The text-producing systems LaTeX and TeX produce DVI files from files written by the user. Those files used to be (and, to a moderate extent, still are) post-processed by a tool called dvips, which converted those DVI files into PostScript files, which are understood by many printers.

Some older versions of dvips with embedded bitmapped fonts, which represented letters and symbols as pictures at a fixed resolution (for instance, at 300 dpi). When such files are printed on newer devices (some with resolution of 1200 dpi), the letters of the files that have bitmapped fonts display a remarkably low quality, with jagged lines on curves and diagonals. One solution to this problem is to substitute the bitmapped fonts with scalable fonts (known among PostScript users as Type 1 fonts).

To remedy this problem of low quality printing, one can use Heiko Oberdiek's utility called pkfix.

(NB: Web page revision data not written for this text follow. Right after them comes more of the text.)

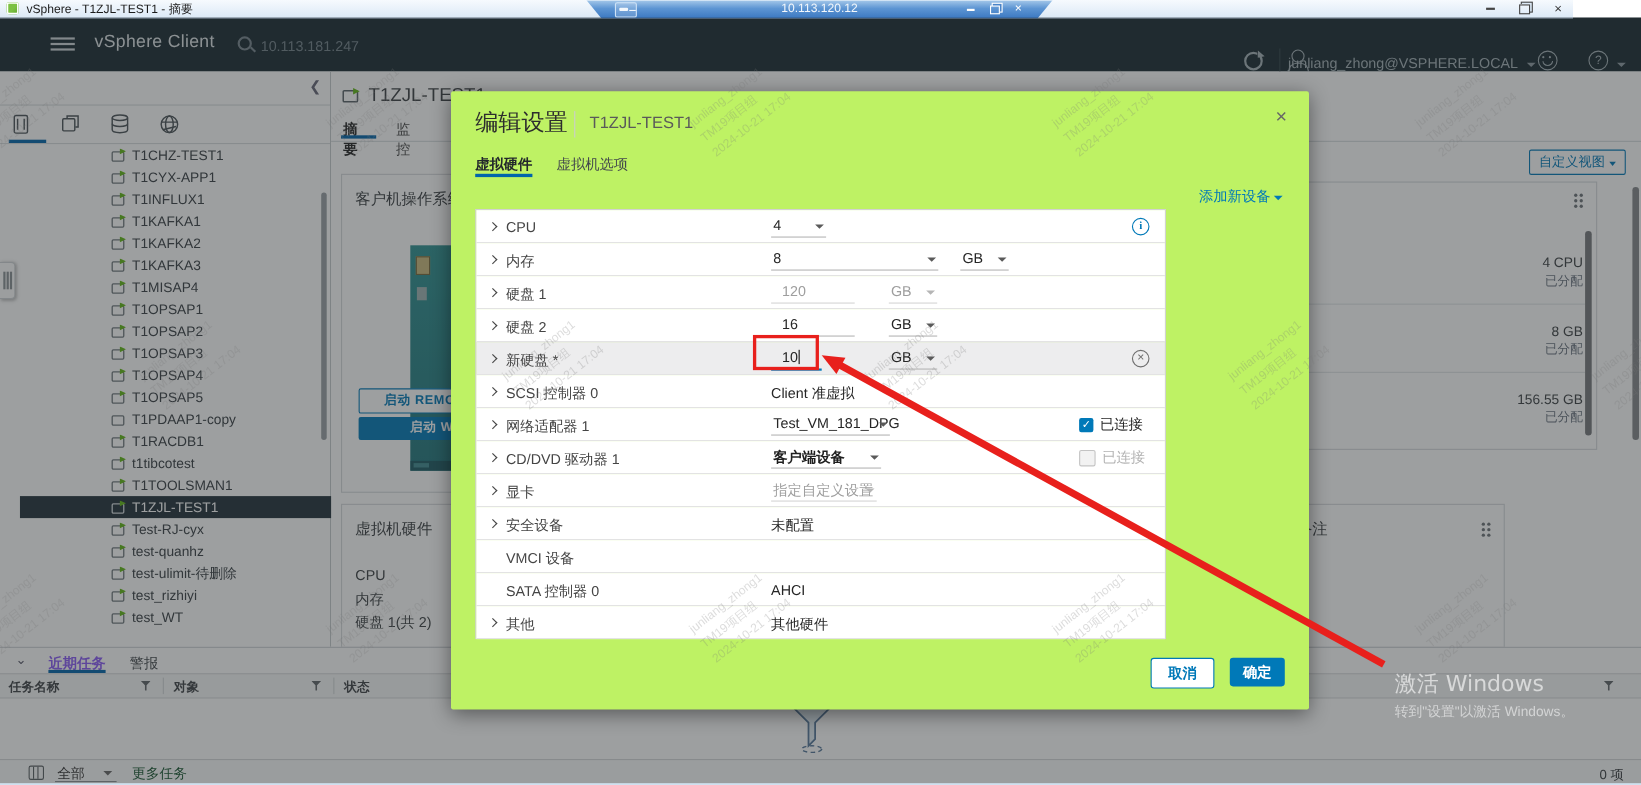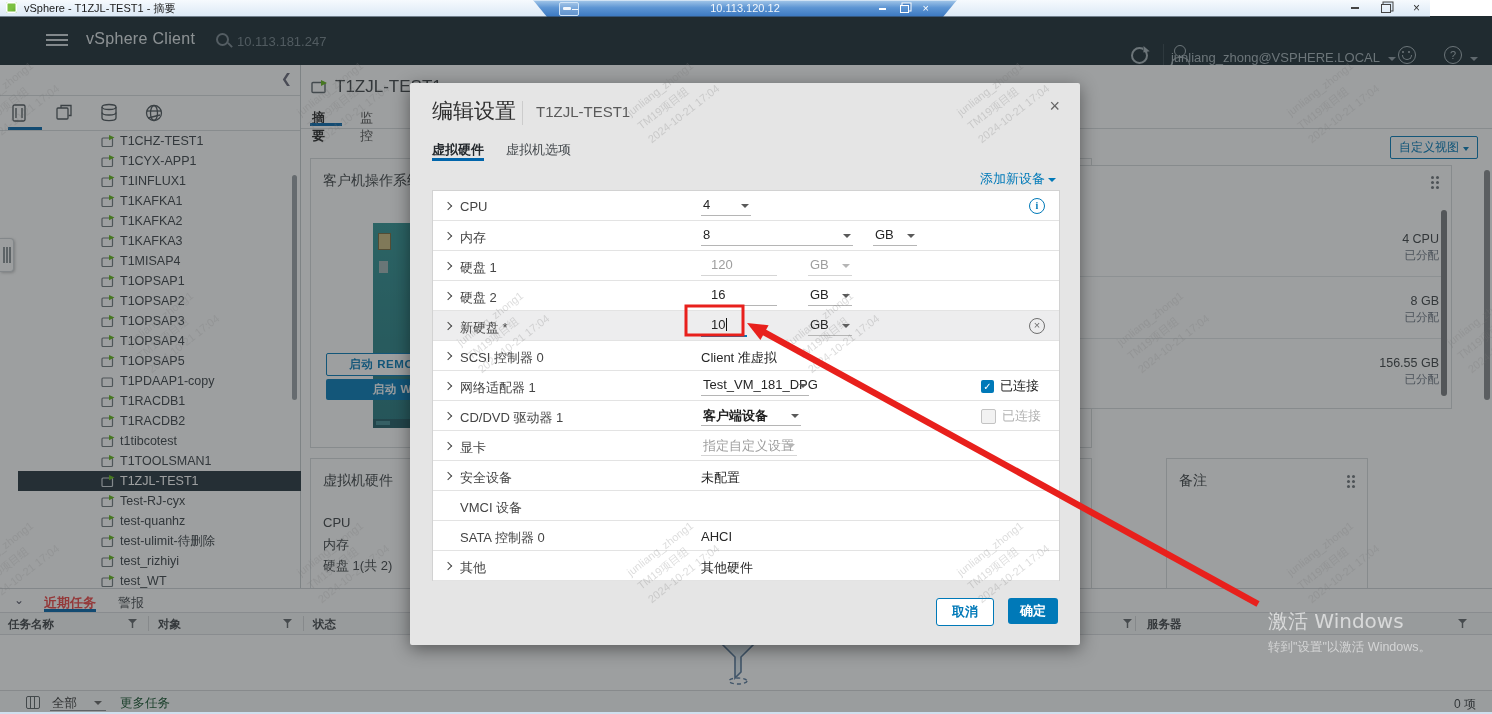--- a/index.html
+++ b/index.html
@@ -145,7 +145,7 @@
   .overlay{position:absolute;left:0;top:16px;width:1492px;height:696px;background:rgba(42,45,48,.46);z-index:20;}
 
   
-  .dialog{position:absolute;left:410px;top:83px;width:670px;height:562px;background:#e5e5e5;z-index:30;
+  .dialog{position:absolute;left:410px;top:83px;width:780px;height:562px;background:#bef264;z-index:30;
           box-shadow:0 4px 18px rgba(0,0,0,.45);border-radius:2px;}
   .dlg-title{position:absolute;left:22px;top:14px;font-size:21px;color:#2d2d2d;}
   .dlg-vline{position:absolute;left:112px;top:18px;width:1px;height:24px;background:#ccc;}

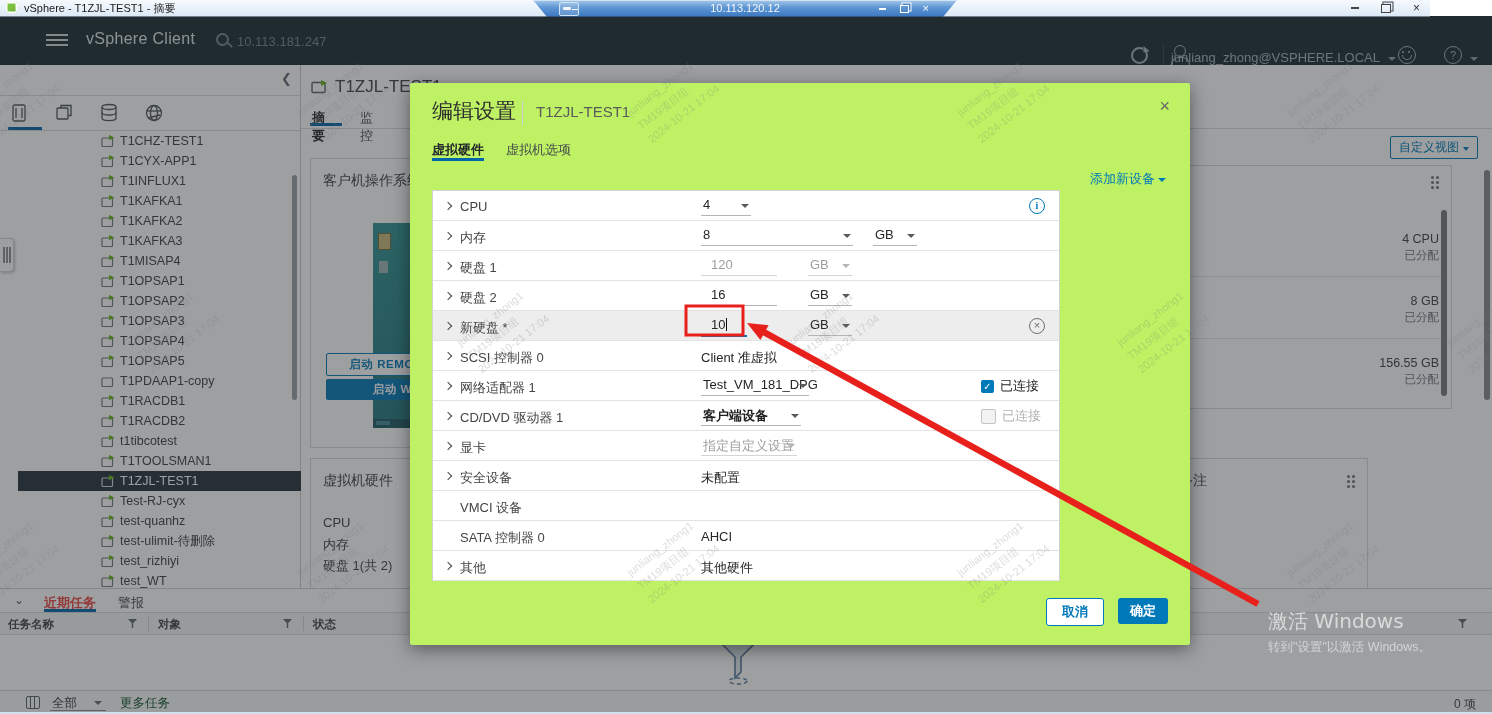--- a/index.html
+++ b/index.html
@@ -390,13 +390,6 @@
               <rect x="2" y="3" width="10.5" height="8.5" rx="1" fill="none" stroke="#70787d" stroke-width="1.2"></rect>
               <polygon points="9,0 14.5,2.6 9,5.2" fill="#61b715"></polygon>
             </svg></span>
-          <span class="vm-label">T1RACDB2</span>
-        </div>
-        <div class="vm-item">
-          <span class="vm-ico"><svg width="15" height="13" viewBox="0 0 15 13">
-              <rect x="2" y="3" width="10.5" height="8.5" rx="1" fill="none" stroke="#70787d" stroke-width="1.2"></rect>
-              <polygon points="9,0 14.5,2.6 9,5.2" fill="#61b715"></polygon>
-            </svg></span>
           <span class="vm-label">t1tibcotest</span>
         </div>
         <div class="vm-item">

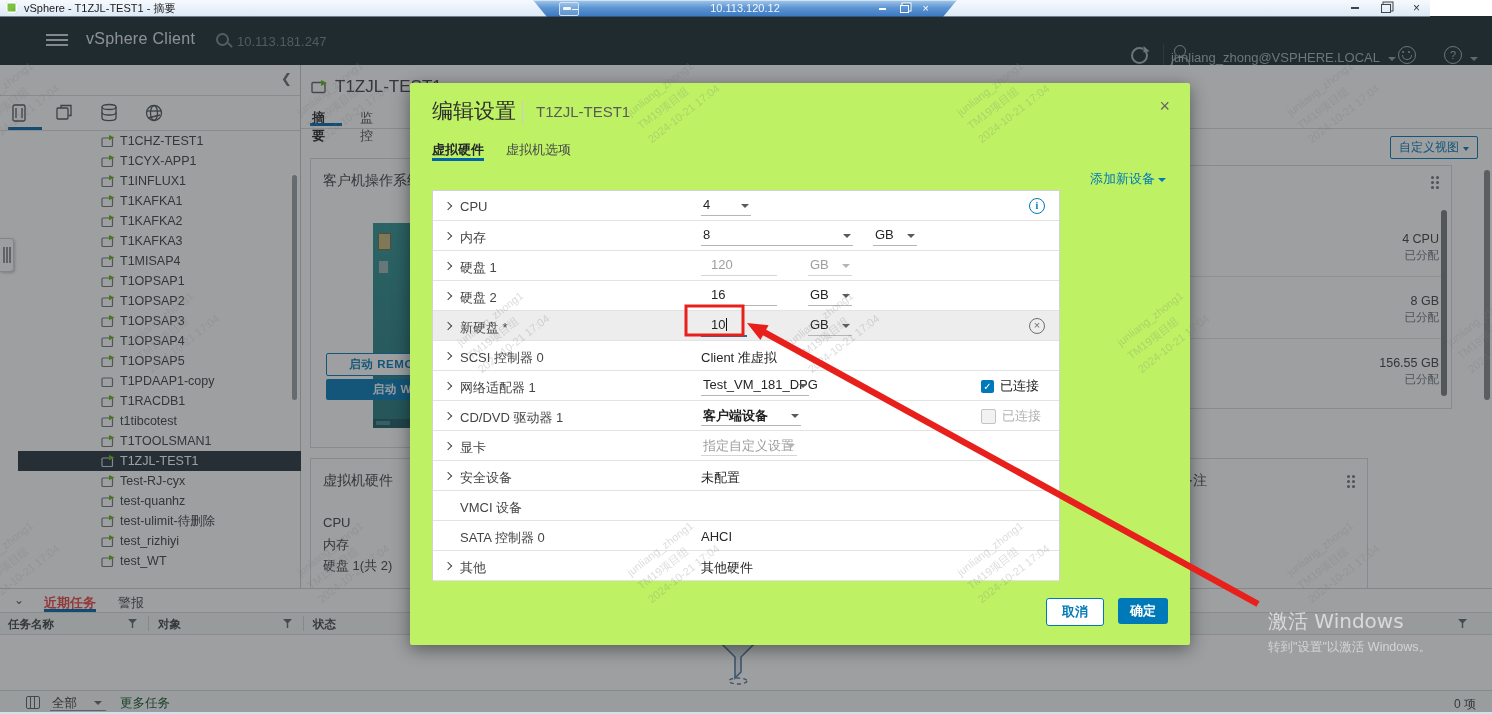--- a/index.html
+++ b/index.html
@@ -120,7 +120,7 @@
   
   .tasks{position:absolute;left:0;top:588px;width:1492px;height:102px;background:#fff;border-top:1px solid #cfd3d6;}
   .tk-collapse{position:absolute;left:14px;top:4px;font-size:12px;color:#556;}
-  .tk-tab1{position:absolute;left:44px;top:5px;font-size:13px;font-weight:700;color:#ef4444;}
+  .tk-tab1{position:absolute;left:44px;top:5px;font-size:13px;font-weight:700;color:#8b5cf6;}
   .tk-tab2{position:absolute;left:118px;top:5px;font-size:13px;color:#44494d;}
   .tk-underline{position:absolute;left:44px;top:20px;width:52px;height:3px;background:#0065ab;}
   .tk-header{position:absolute;left:0;top:23px;width:100%;height:21px;background:#f6f7f7;border-top:1px solid #dadddf;border-bottom:1px solid #dadddf;}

The input of pkfix is a PostScript file generated by dvips (with versions at 5.58 or newer) and its output is another PostScript file, this time, with the bitmapped fonts substituted by scalable fonts (if possible).

Technically speaking, pkfix is a Perl script which searches the PostScript file for comments on bitmapped PK fonts (introduced by relatively recent dvips versions), and replaces them with the corresponding Type 1 fonts.

Of course, a simpler solution to this problem would be to reprocess the LaTeX/TeX files with recent tools and fonts, but, in most cases, the person that has the given PostScript file isn't the author of the document and doesn't have access to the source files (or, worse, the source files may have been lost during the times).